- _What to work on_: Every record below needs to be set down exactly. Pictures do not belong in the copy.

- _Exercise materials_:
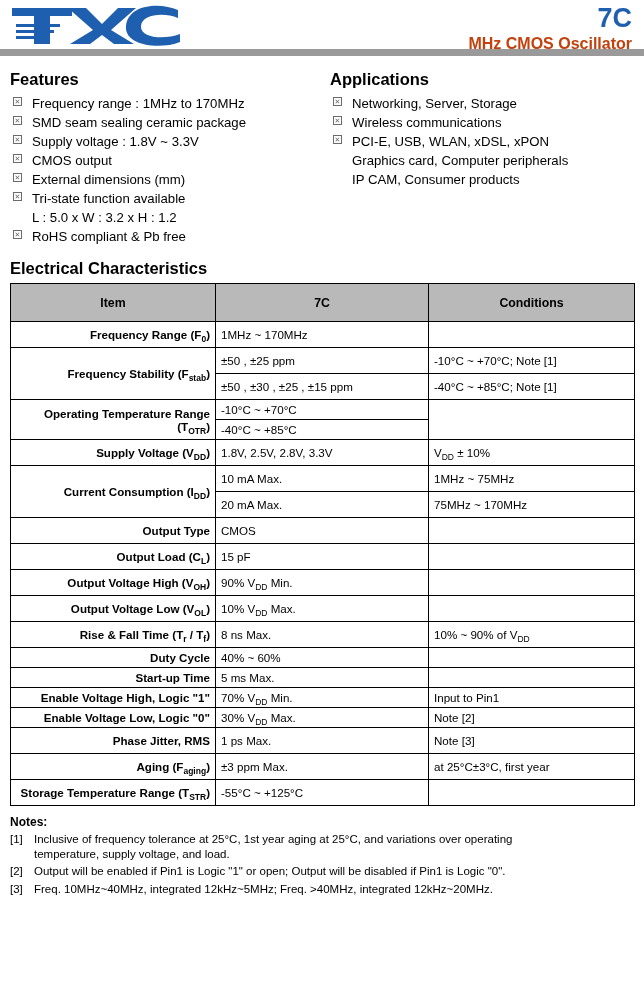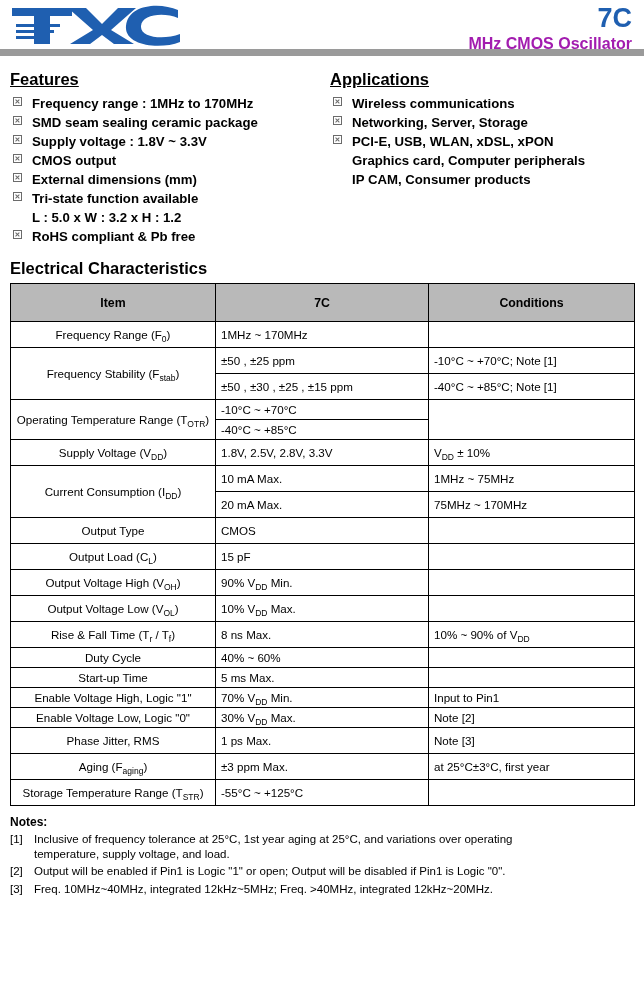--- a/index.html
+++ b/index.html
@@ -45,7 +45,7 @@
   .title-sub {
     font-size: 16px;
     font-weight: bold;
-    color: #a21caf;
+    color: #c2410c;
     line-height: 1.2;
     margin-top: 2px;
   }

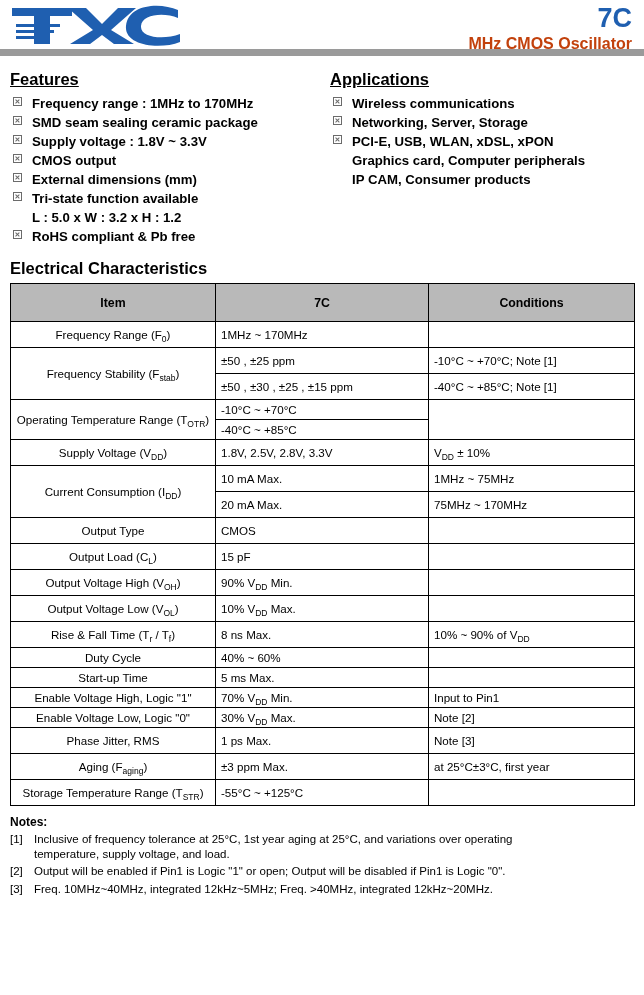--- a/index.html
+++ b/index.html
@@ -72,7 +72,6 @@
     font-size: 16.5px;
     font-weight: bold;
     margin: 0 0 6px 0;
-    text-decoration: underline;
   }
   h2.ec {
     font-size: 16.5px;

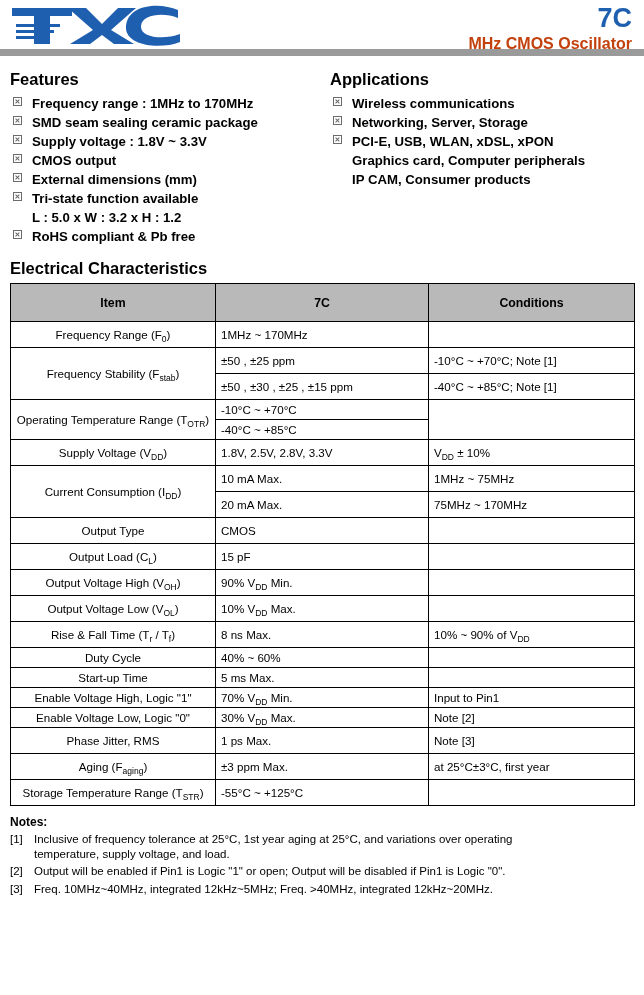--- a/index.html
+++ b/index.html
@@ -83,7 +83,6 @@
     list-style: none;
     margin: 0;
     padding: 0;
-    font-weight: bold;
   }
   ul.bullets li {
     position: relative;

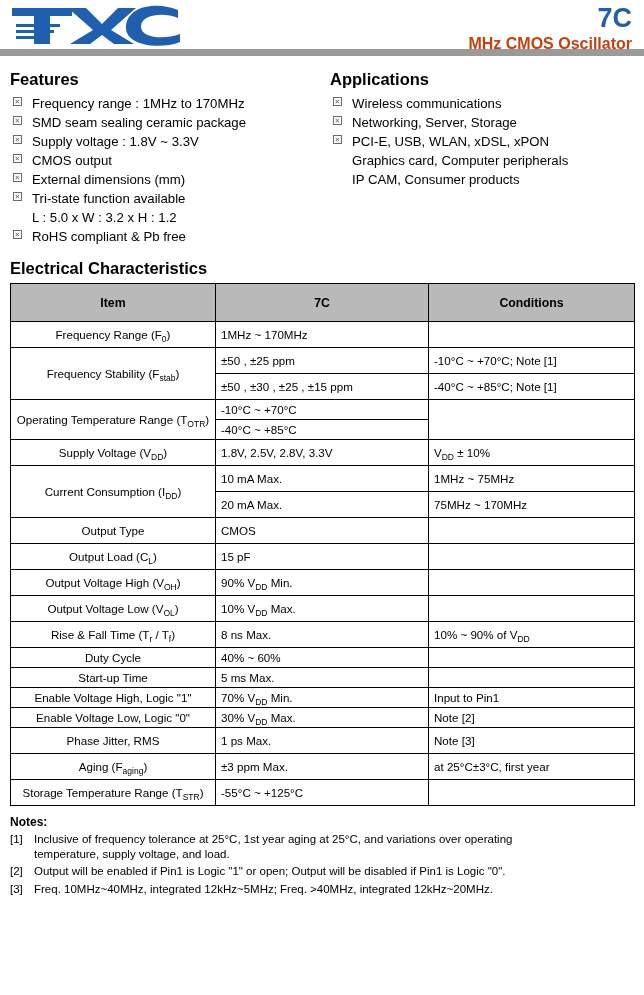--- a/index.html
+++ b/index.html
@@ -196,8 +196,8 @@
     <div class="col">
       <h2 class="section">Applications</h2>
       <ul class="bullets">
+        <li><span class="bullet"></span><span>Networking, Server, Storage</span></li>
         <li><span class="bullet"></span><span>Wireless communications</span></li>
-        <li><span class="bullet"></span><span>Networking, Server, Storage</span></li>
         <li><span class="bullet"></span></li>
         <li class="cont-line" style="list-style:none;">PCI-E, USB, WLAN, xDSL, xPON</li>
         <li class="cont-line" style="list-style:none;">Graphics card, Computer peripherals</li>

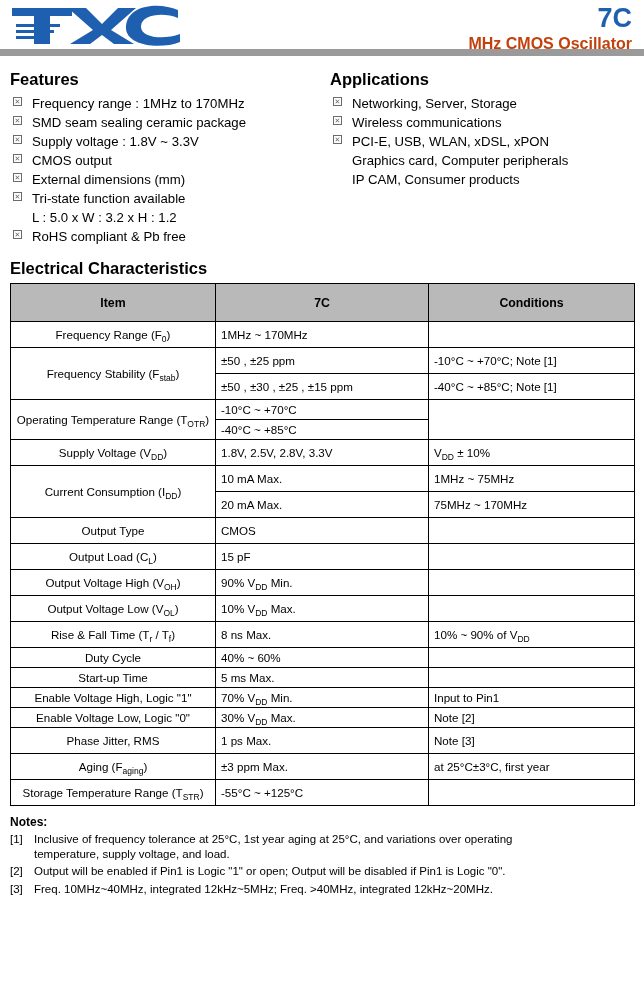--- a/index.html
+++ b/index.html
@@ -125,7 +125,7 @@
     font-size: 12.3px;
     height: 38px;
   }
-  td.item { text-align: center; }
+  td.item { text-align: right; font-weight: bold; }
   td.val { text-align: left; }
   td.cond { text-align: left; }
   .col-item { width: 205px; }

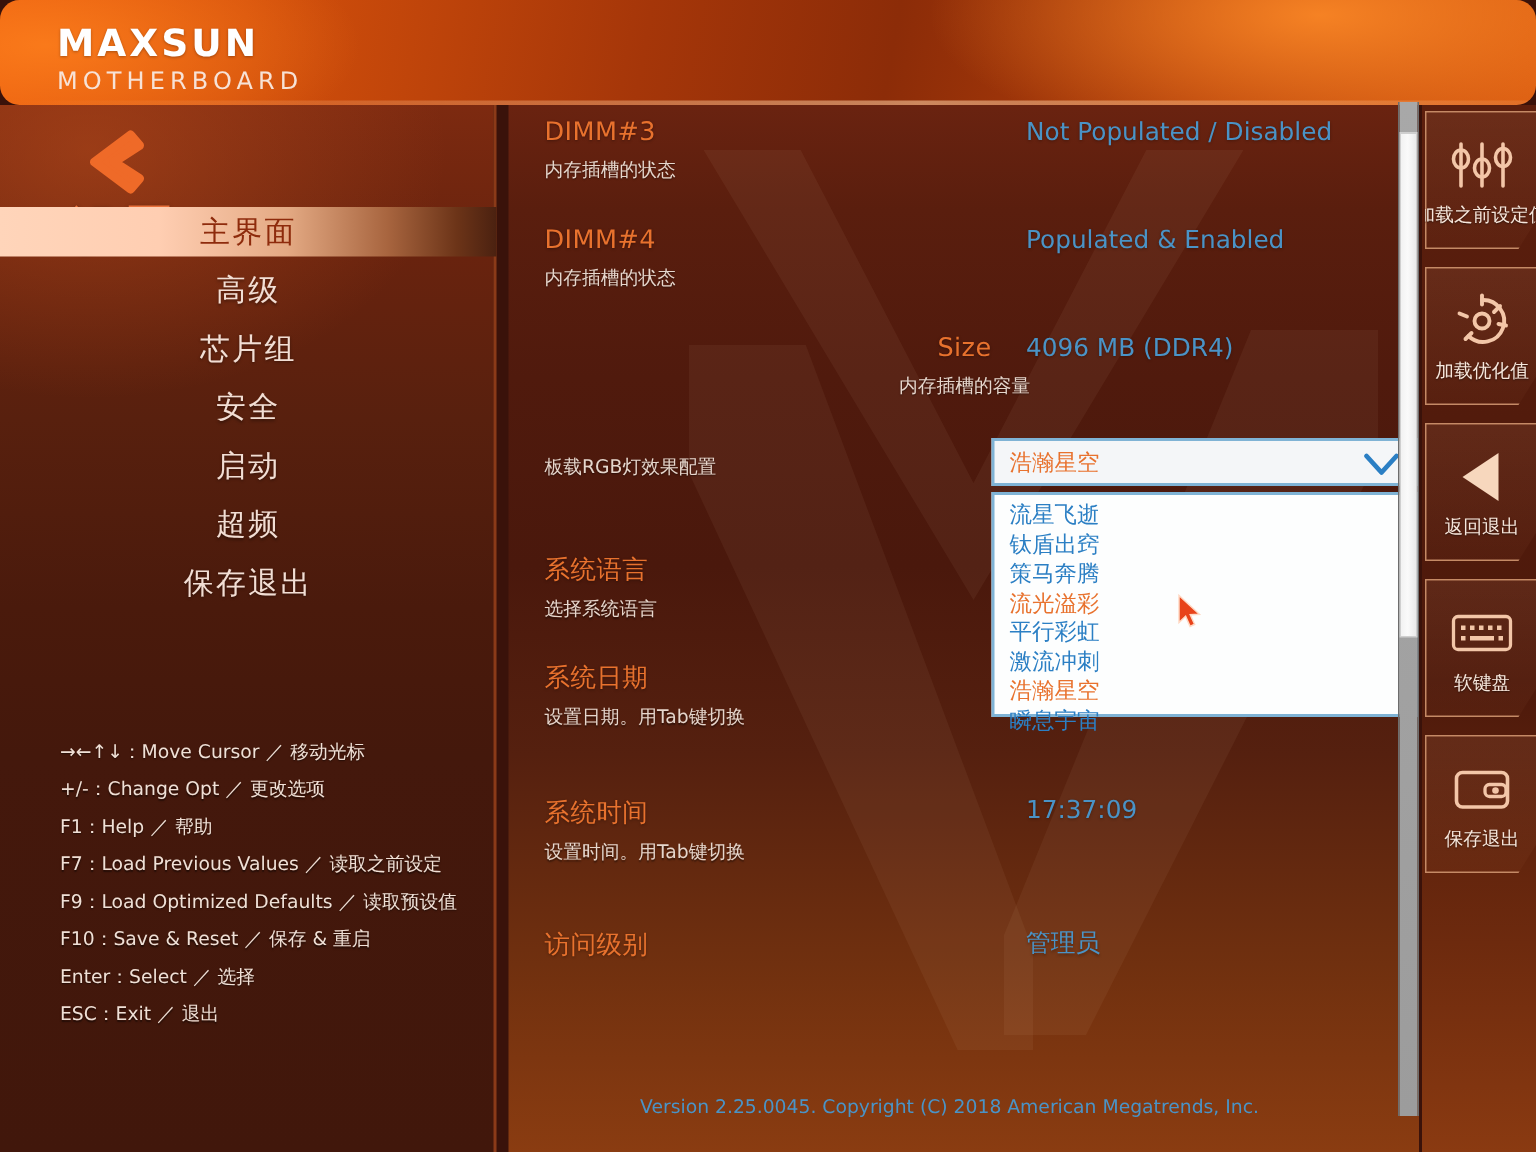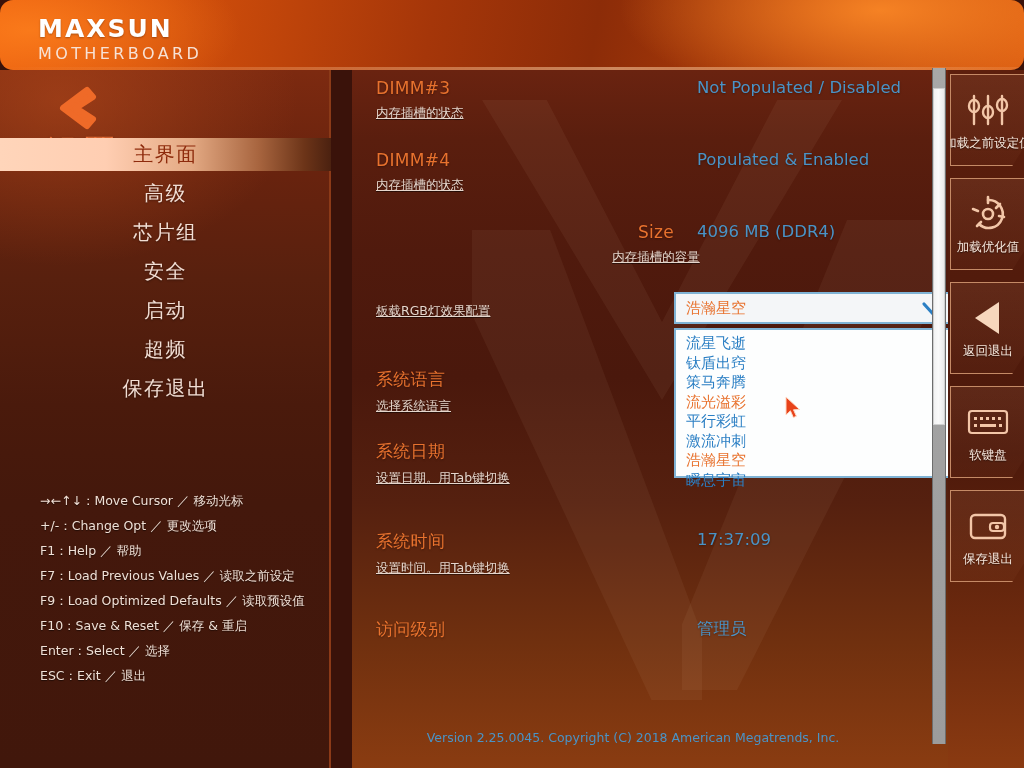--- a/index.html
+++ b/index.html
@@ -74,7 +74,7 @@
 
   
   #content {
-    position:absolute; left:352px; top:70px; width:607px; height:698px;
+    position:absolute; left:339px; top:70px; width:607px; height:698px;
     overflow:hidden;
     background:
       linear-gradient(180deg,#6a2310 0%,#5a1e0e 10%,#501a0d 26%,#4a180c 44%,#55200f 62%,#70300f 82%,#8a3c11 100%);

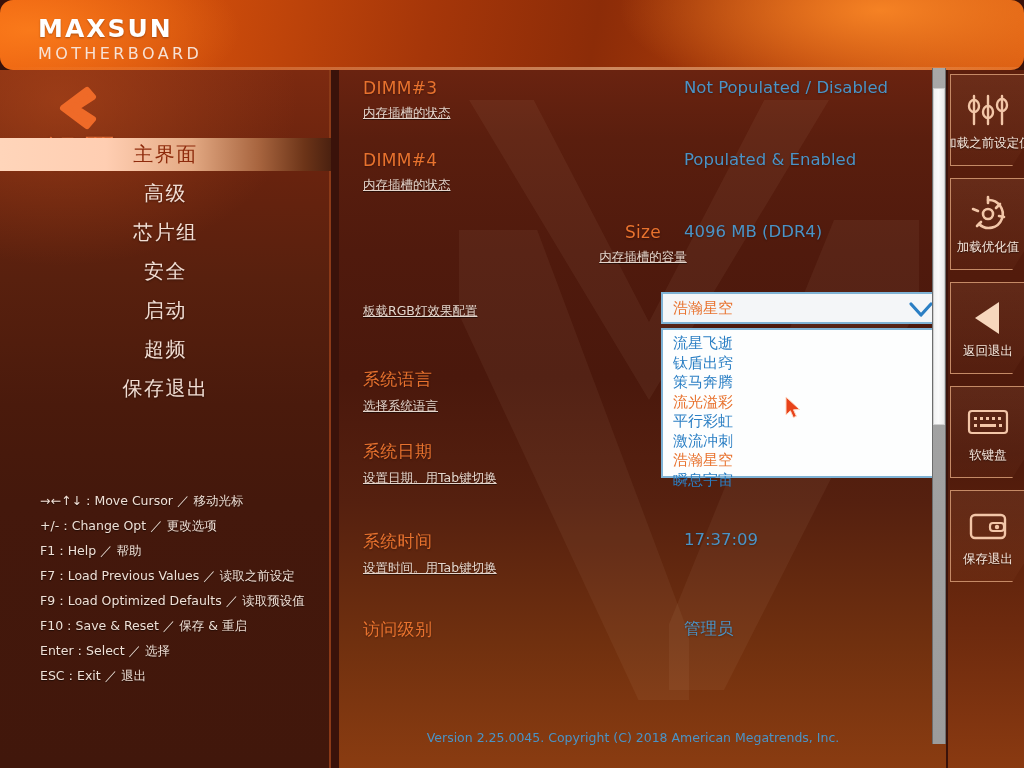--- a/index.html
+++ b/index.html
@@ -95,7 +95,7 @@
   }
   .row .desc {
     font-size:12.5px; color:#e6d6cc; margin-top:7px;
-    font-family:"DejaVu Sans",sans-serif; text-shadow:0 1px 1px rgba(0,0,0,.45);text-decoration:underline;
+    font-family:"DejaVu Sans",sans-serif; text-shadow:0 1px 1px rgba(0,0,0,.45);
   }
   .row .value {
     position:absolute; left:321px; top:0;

- _Exercise response_:
--- a/index.html
+++ b/index.html
@@ -45,7 +45,7 @@
   .title-sub {
     font-size: 16px;
     font-weight: bold;
-    color: #a21caf;
+    color: #c2410c;
     line-height: 1.2;
     margin-top: 2px;
   }

--- a/index.html
+++ b/index.html
@@ -72,7 +72,6 @@
     font-size: 16.5px;
     font-weight: bold;
     margin: 0 0 6px 0;
-    text-decoration: underline;
   }
   h2.ec {
     font-size: 16.5px;

--- a/index.html
+++ b/index.html
@@ -83,7 +83,6 @@
     list-style: none;
     margin: 0;
     padding: 0;
-    font-weight: bold;
   }
   ul.bullets li {
     position: relative;

--- a/index.html
+++ b/index.html
@@ -196,8 +196,8 @@
     <div class="col">
       <h2 class="section">Applications</h2>
       <ul class="bullets">
+        <li><span class="bullet"></span><span>Networking, Server, Storage</span></li>
         <li><span class="bullet"></span><span>Wireless communications</span></li>
-        <li><span class="bullet"></span><span>Networking, Server, Storage</span></li>
         <li><span class="bullet"></span></li>
         <li class="cont-line" style="list-style:none;">PCI-E, USB, WLAN, xDSL, xPON</li>
         <li class="cont-line" style="list-style:none;">Graphics card, Computer peripherals</li>

--- a/index.html
+++ b/index.html
@@ -125,7 +125,7 @@
     font-size: 12.3px;
     height: 38px;
   }
-  td.item { text-align: center; }
+  td.item { text-align: right; font-weight: bold; }
   td.val { text-align: left; }
   td.cond { text-align: left; }
   .col-item { width: 205px; }

--- a/index.html
+++ b/index.html
@@ -74,7 +74,7 @@
 
   
   #content {
-    position:absolute; left:352px; top:70px; width:607px; height:698px;
+    position:absolute; left:339px; top:70px; width:607px; height:698px;
     overflow:hidden;
     background:
       linear-gradient(180deg,#6a2310 0%,#5a1e0e 10%,#501a0d 26%,#4a180c 44%,#55200f 62%,#70300f 82%,#8a3c11 100%);

--- a/index.html
+++ b/index.html
@@ -95,7 +95,7 @@
   }
   .row .desc {
     font-size:12.5px; color:#e6d6cc; margin-top:7px;
-    font-family:"DejaVu Sans",sans-serif; text-shadow:0 1px 1px rgba(0,0,0,.45);text-decoration:underline;
+    font-family:"DejaVu Sans",sans-serif; text-shadow:0 1px 1px rgba(0,0,0,.45);
   }
   .row .value {
     position:absolute; left:321px; top:0;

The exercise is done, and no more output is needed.